**HOW TO COMPLETE THIS TASK**
Please restate the records below verbatim, omitting every image they hold.

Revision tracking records

━━━━━━━━━━━━━━━━━━━━

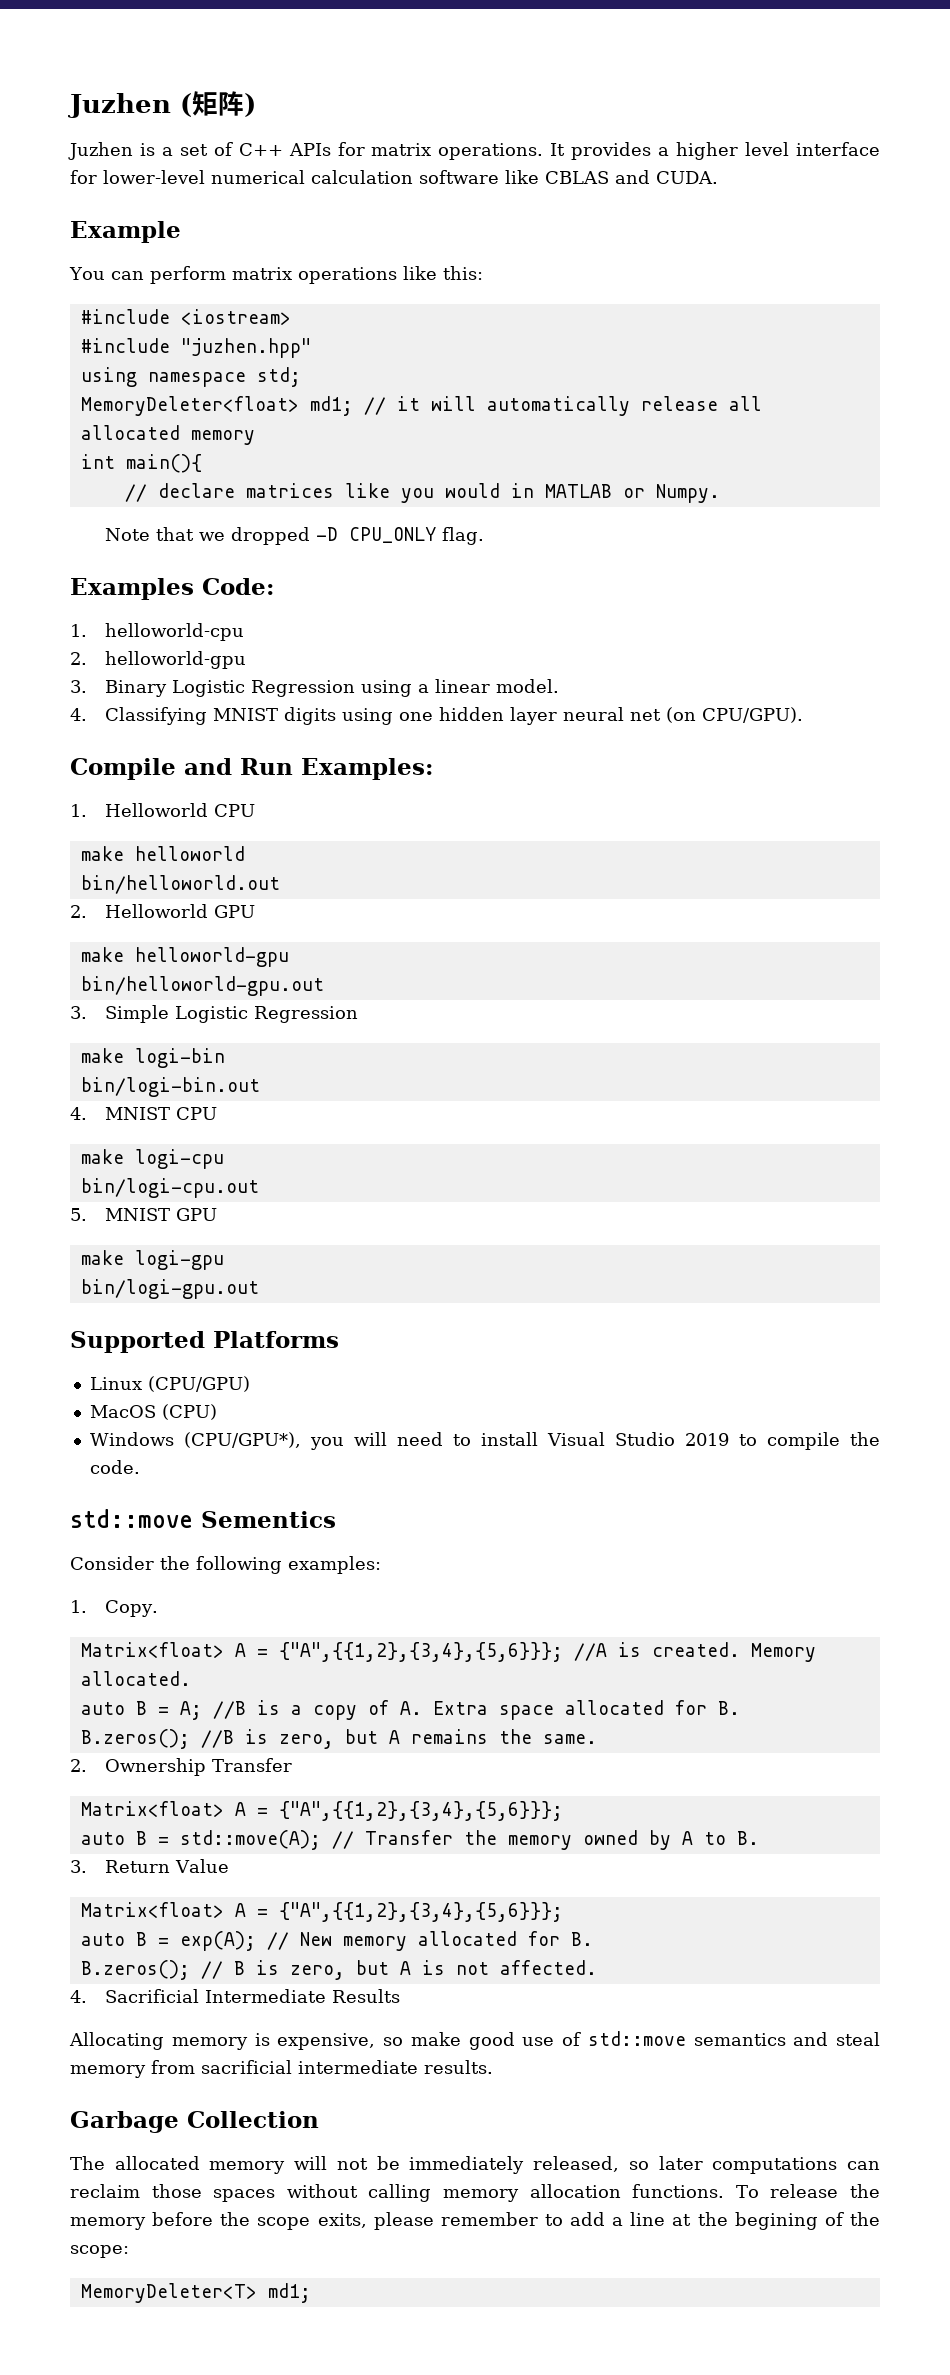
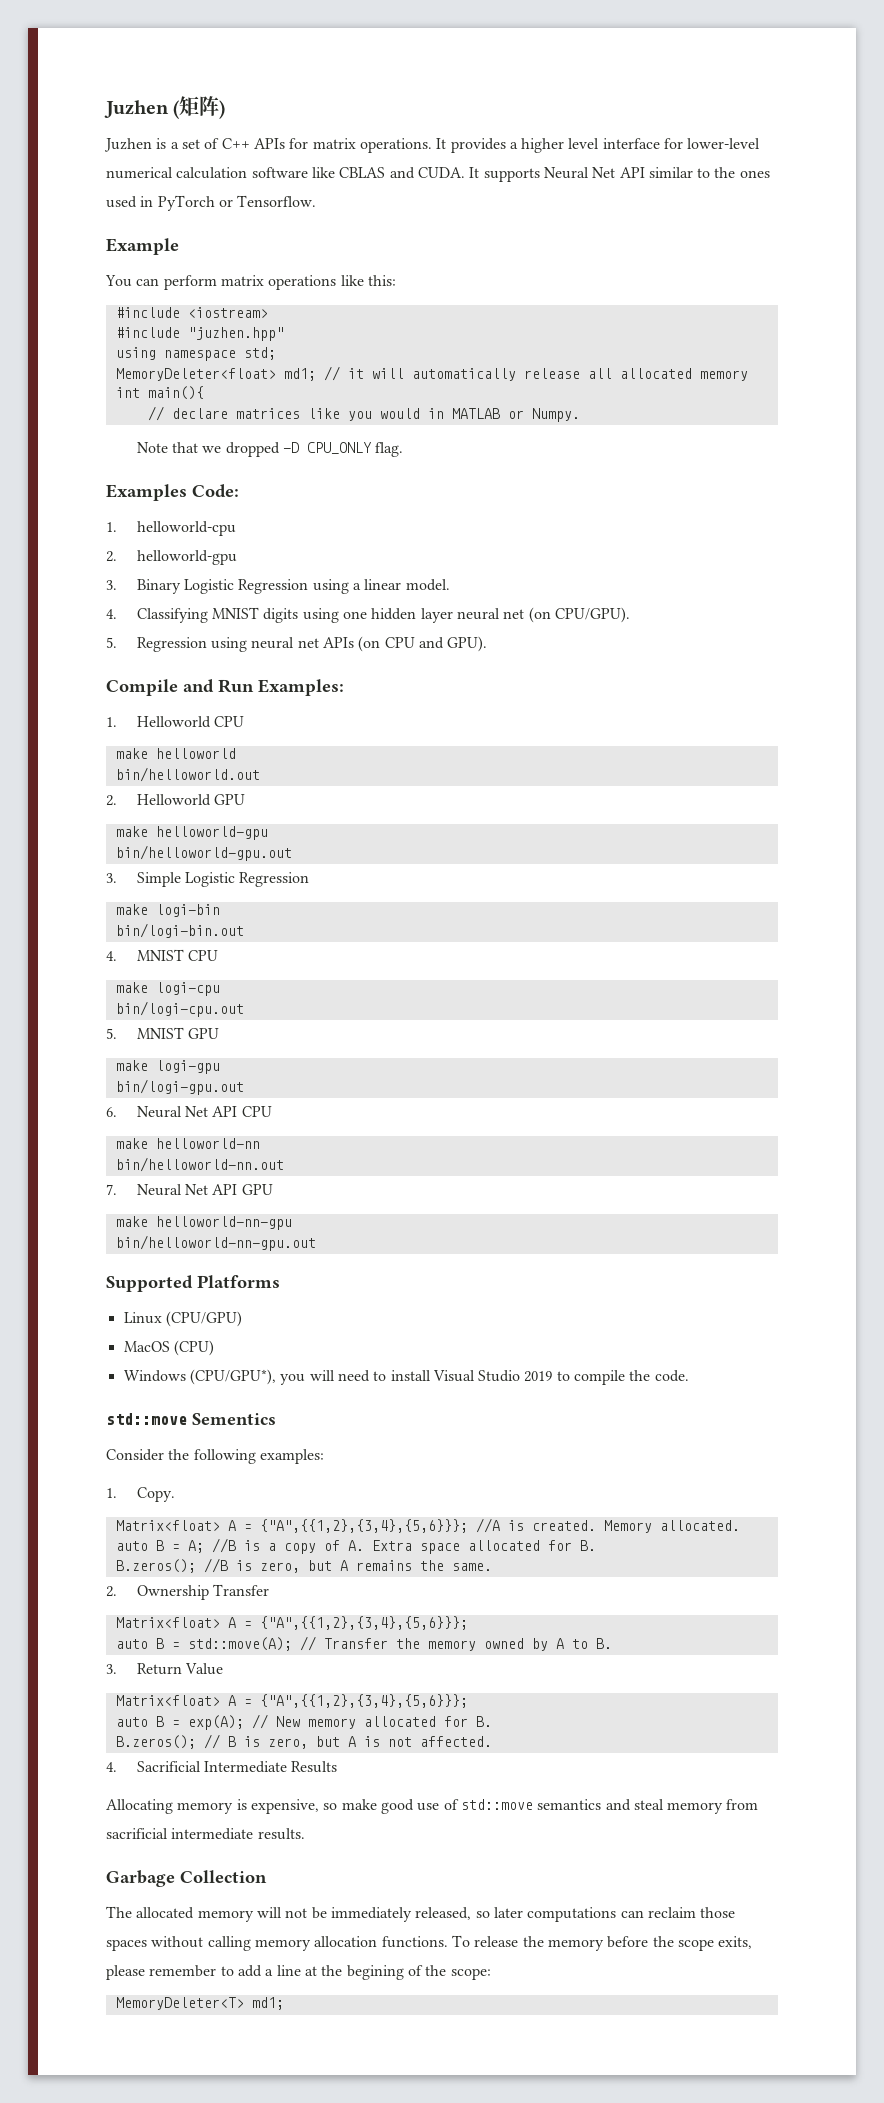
+ It supports Neural Net API similar to the ones used in PyTorch or Tensorflow.
+ 5. Regression using neural net APIs (on CPU and GPU).
+ 6. Neural Net API CPU
+ make helloworld-nn
+ bin/helloworld-nn.out
+ 7. Neural Net API GPU
+ make helloworld-nn-gpu
+ bin/helloworld-nn-gpu.out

━━━━━━━━━━━━━━━━━━━━

**PROBLEM SOLUTION**
+ It supports Neural Net API similar to the ones used in PyTorch or Tensorflow.
+ 5. Regression using neural net APIs (on CPU and GPU).
+ 6. Neural Net API CPU
+ make helloworld-nn
+ bin/helloworld-nn.out
+ 7. Neural Net API GPU
+ make helloworld-nn-gpu
+ bin/helloworld-nn-gpu.out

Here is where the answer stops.